Edit difference data =>
----

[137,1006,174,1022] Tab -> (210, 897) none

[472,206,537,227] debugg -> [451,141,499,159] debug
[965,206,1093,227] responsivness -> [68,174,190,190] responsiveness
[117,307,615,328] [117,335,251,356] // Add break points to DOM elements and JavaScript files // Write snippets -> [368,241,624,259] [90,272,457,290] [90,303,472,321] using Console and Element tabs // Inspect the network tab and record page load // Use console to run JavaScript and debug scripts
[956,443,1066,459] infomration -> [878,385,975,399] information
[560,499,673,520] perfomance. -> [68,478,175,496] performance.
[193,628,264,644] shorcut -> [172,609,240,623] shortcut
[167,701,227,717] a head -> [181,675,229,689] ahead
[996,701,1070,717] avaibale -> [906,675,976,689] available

----

TRY IT =>
Check each line of the entries, and copy the ones that contain "debug".

ANSWER FOR THIS EXERCISE =>
[472,206,537,227] debugg -> [451,141,499,159] debug
[117,307,615,328] [117,335,251,356] // Add break points to DOM elements and JavaScript files // Write snippets -> [368,241,624,259] [90,272,457,290] [90,303,472,321] using Console and Element tabs // Inspect the network tab and record page load // Use console to run JavaScript and debug scripts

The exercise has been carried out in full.